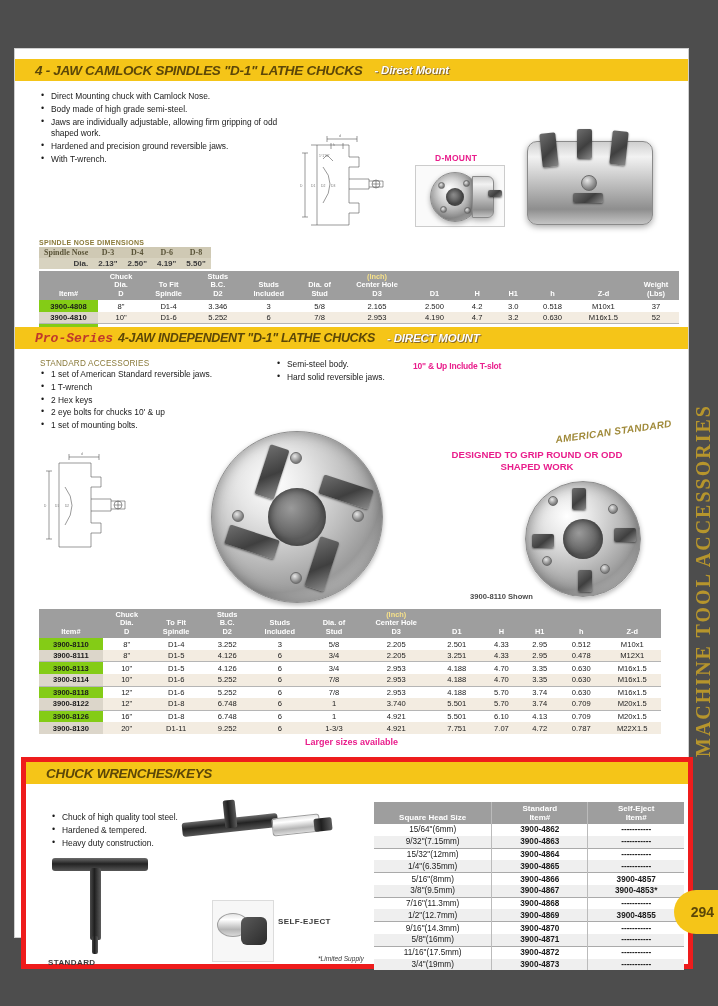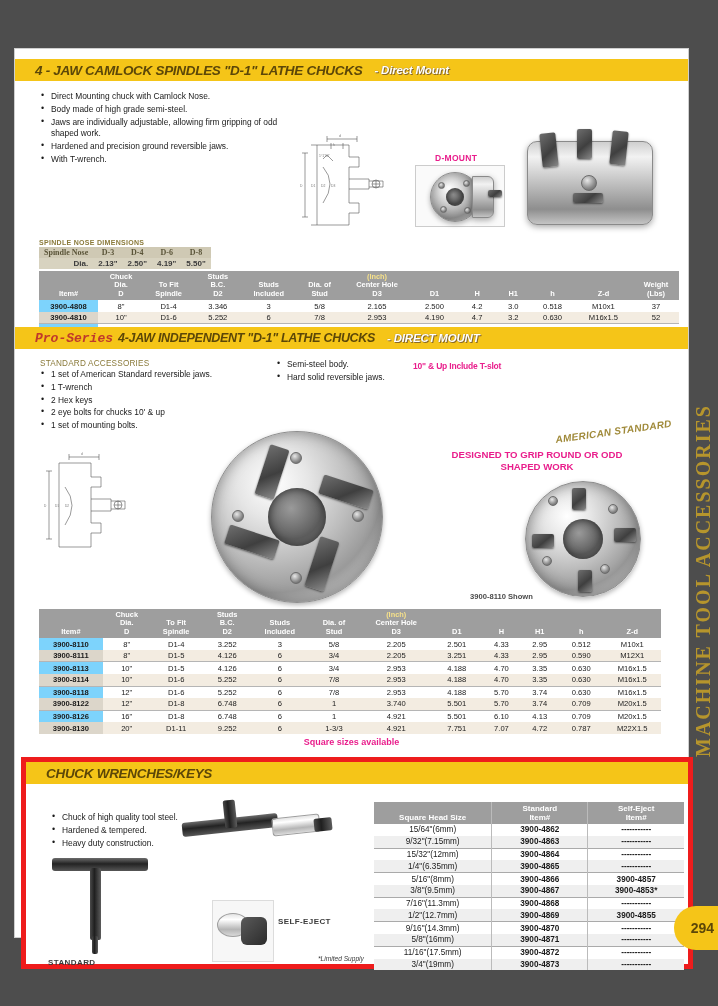"3900-4808" table.dt tbody td.item { background: #7dd3fc -> #84cc16 }
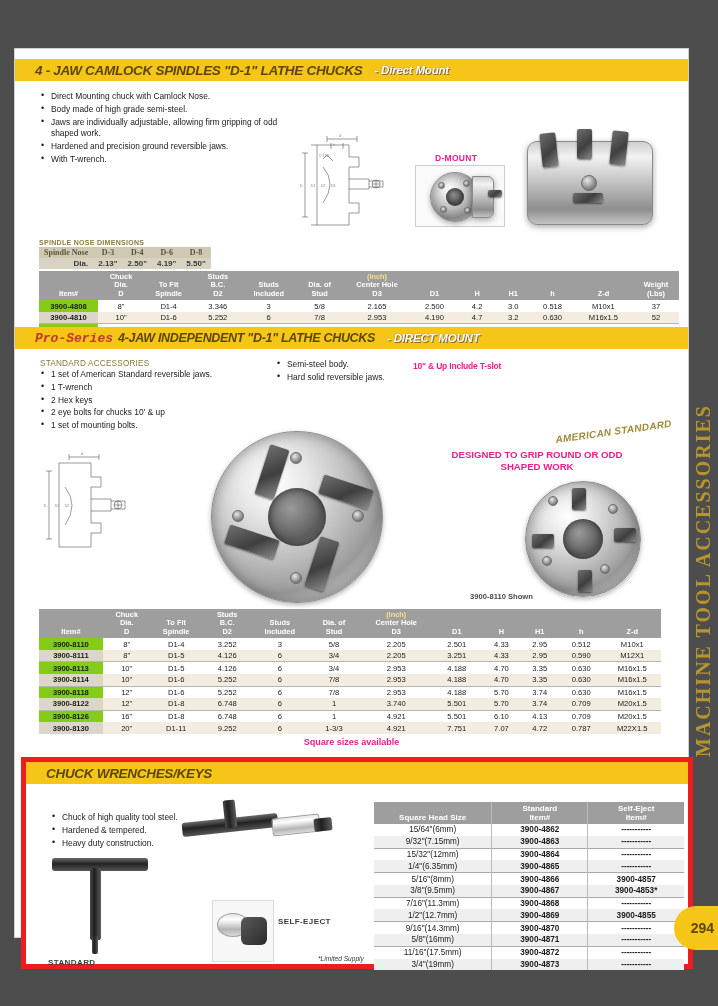"0.590" td { text: 0.590 -> 0.478 }
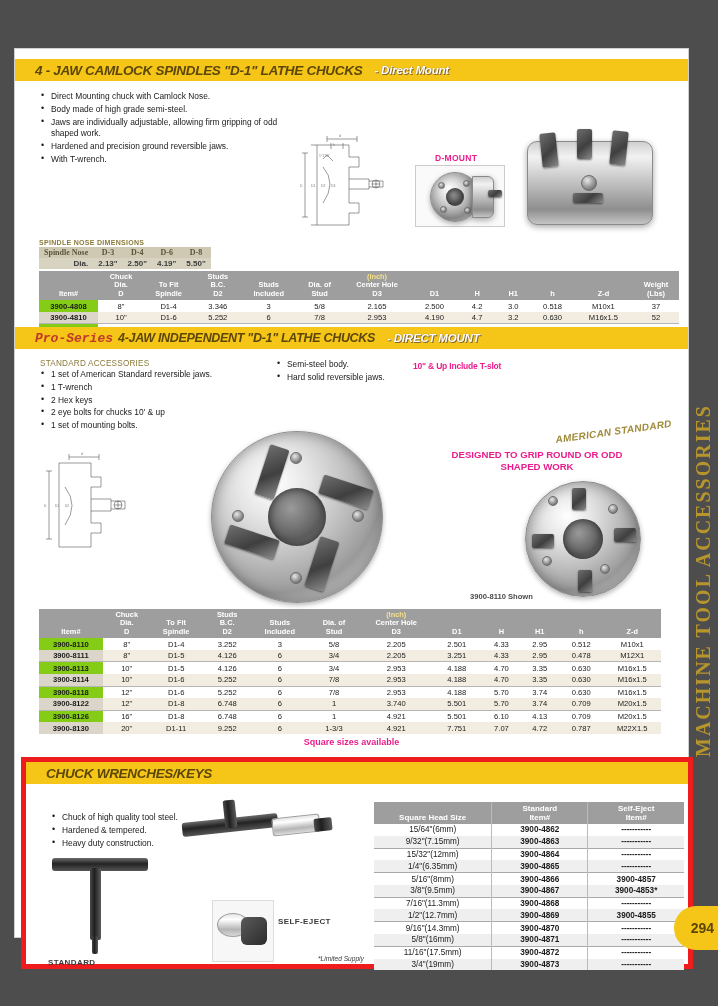"Square sizes available" div.larger { text: Square -> Larger }
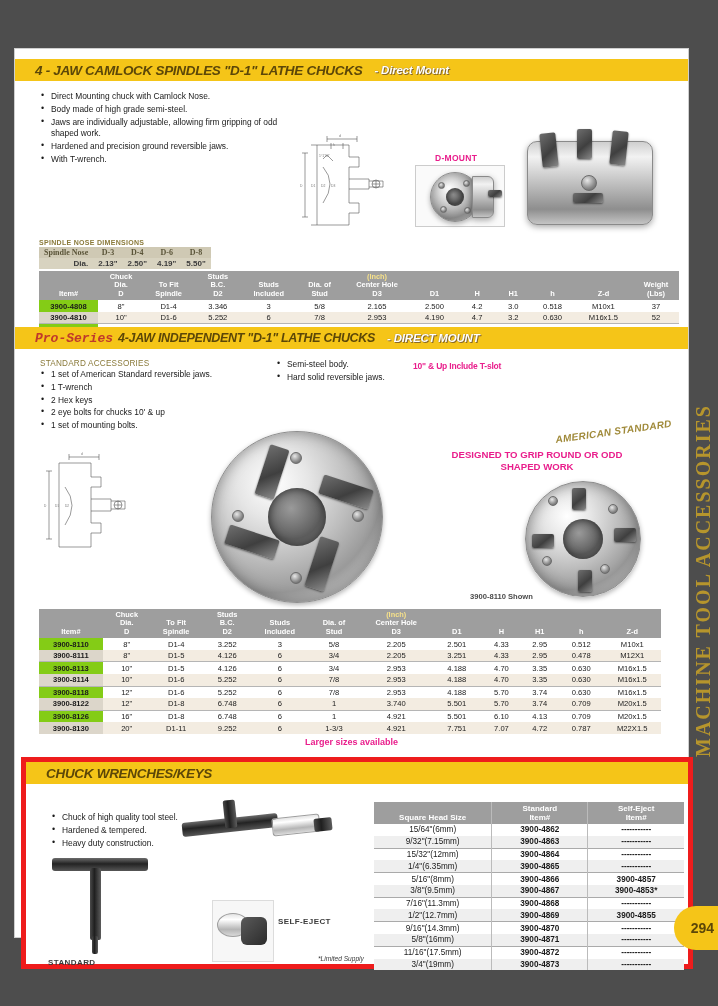"294" .pagecircle { bottom: 56px -> 72px }
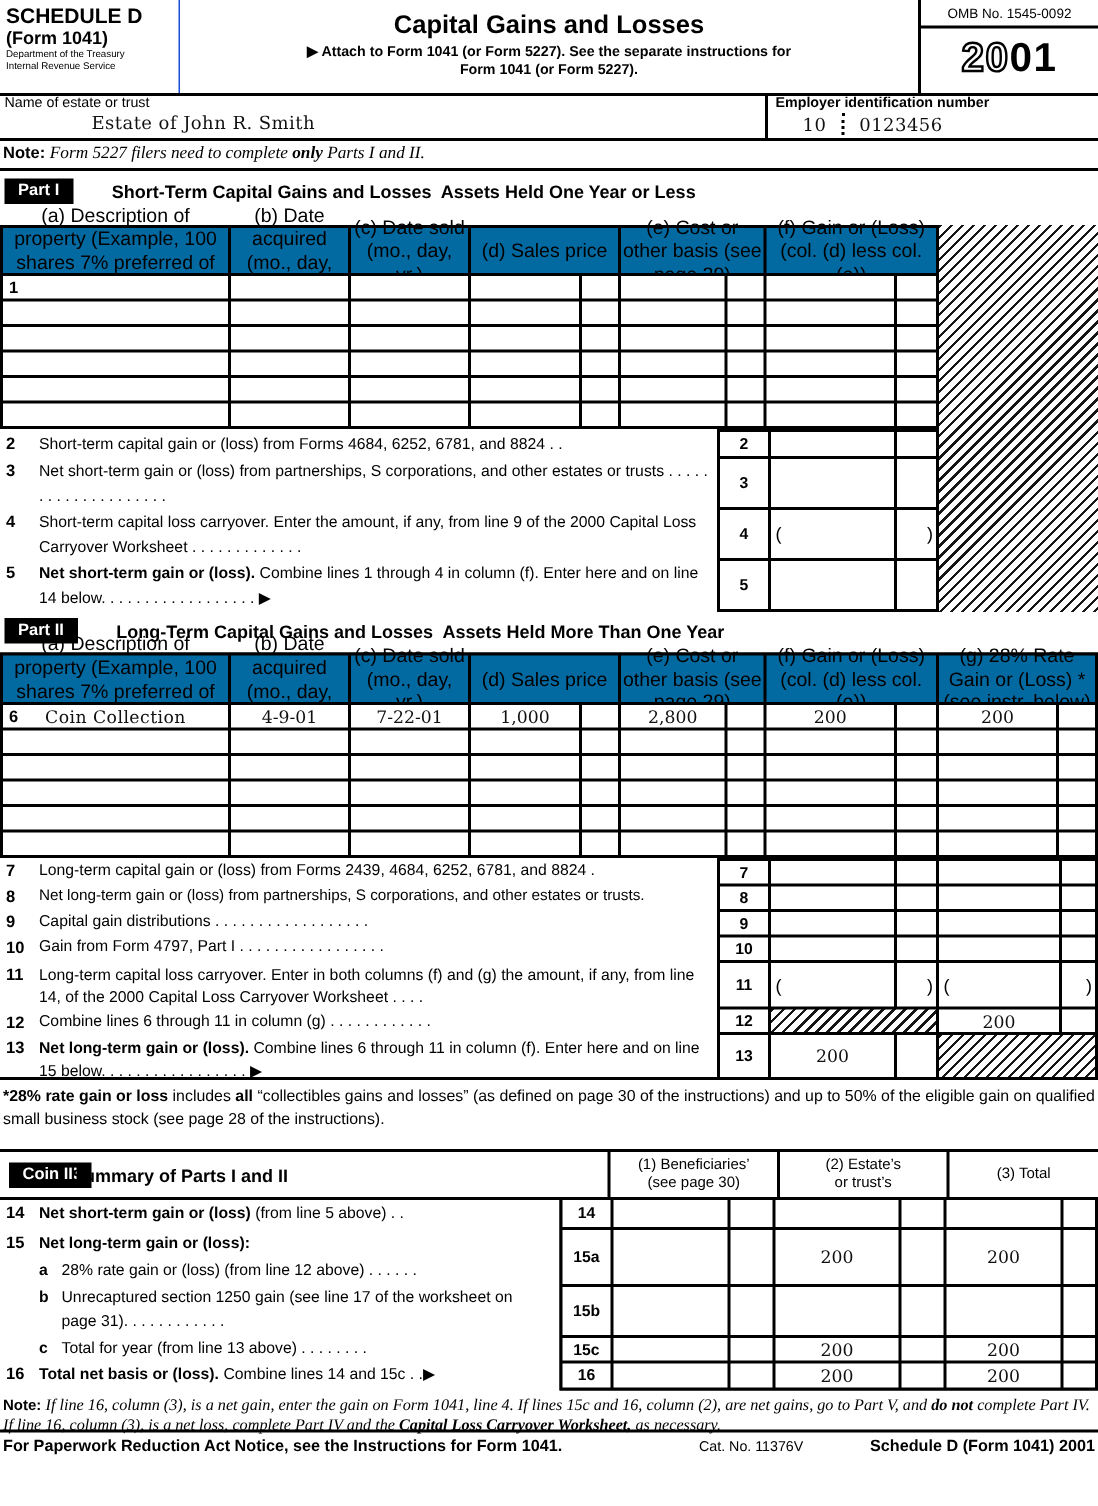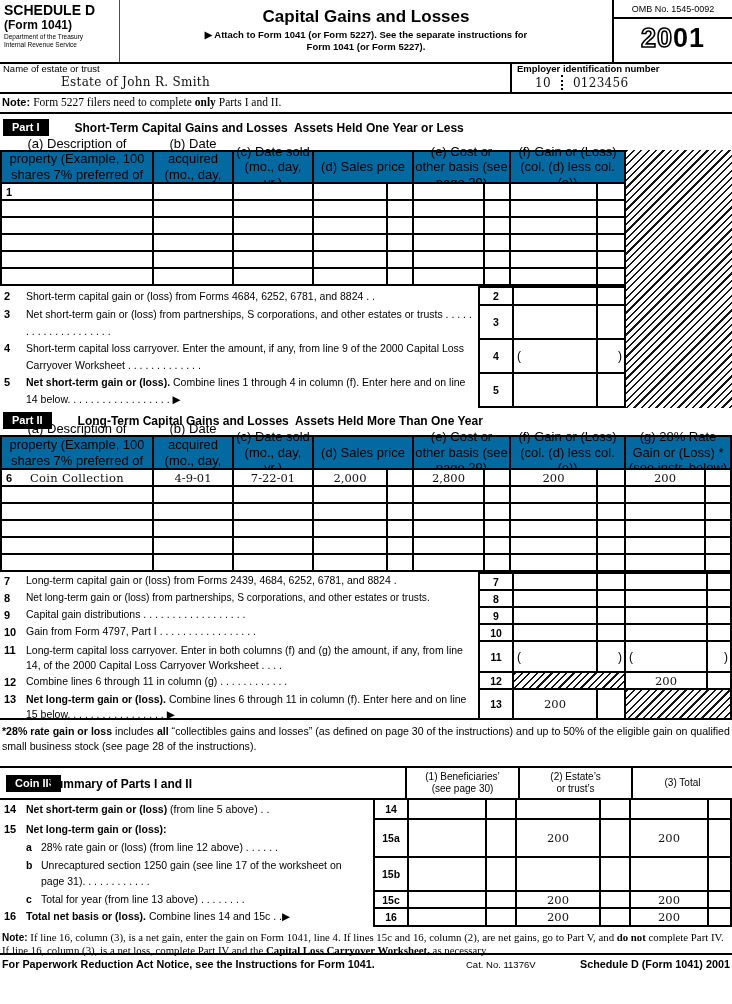"Form 5227 filers need to" .noteser { font-style: none -> italic }
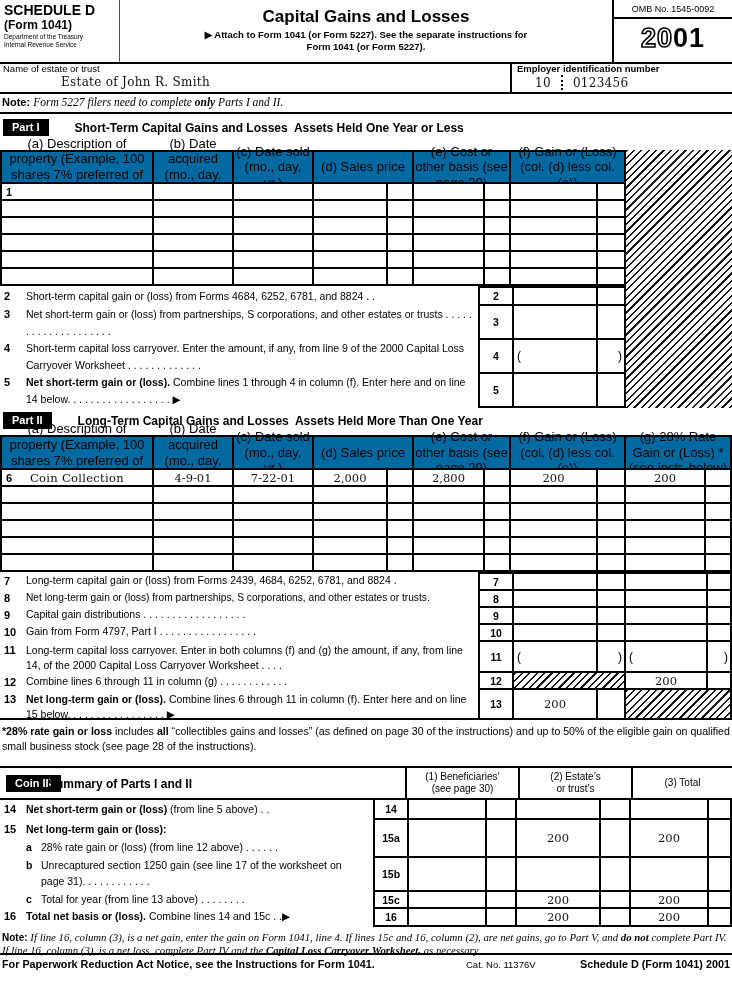"2,000" div.amt { text: 2,000 -> 1,000 }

**AIM OF THE TASK**
Reproduce the listing exactly, but keep its images out of the copy.

**EXPECTED ANSWER**
"3900-4808" table.dt tbody td.item { background: #7dd3fc -> #84cc16 }
"0.590" td { text: 0.590 -> 0.478 }
"Square sizes available" div.larger { text: Square -> Larger }
"294" .pagecircle { bottom: 56px -> 72px }
"Form 5227 filers need to" .noteser { font-style: none -> italic }
"2,000" div.amt { text: 2,000 -> 1,000 }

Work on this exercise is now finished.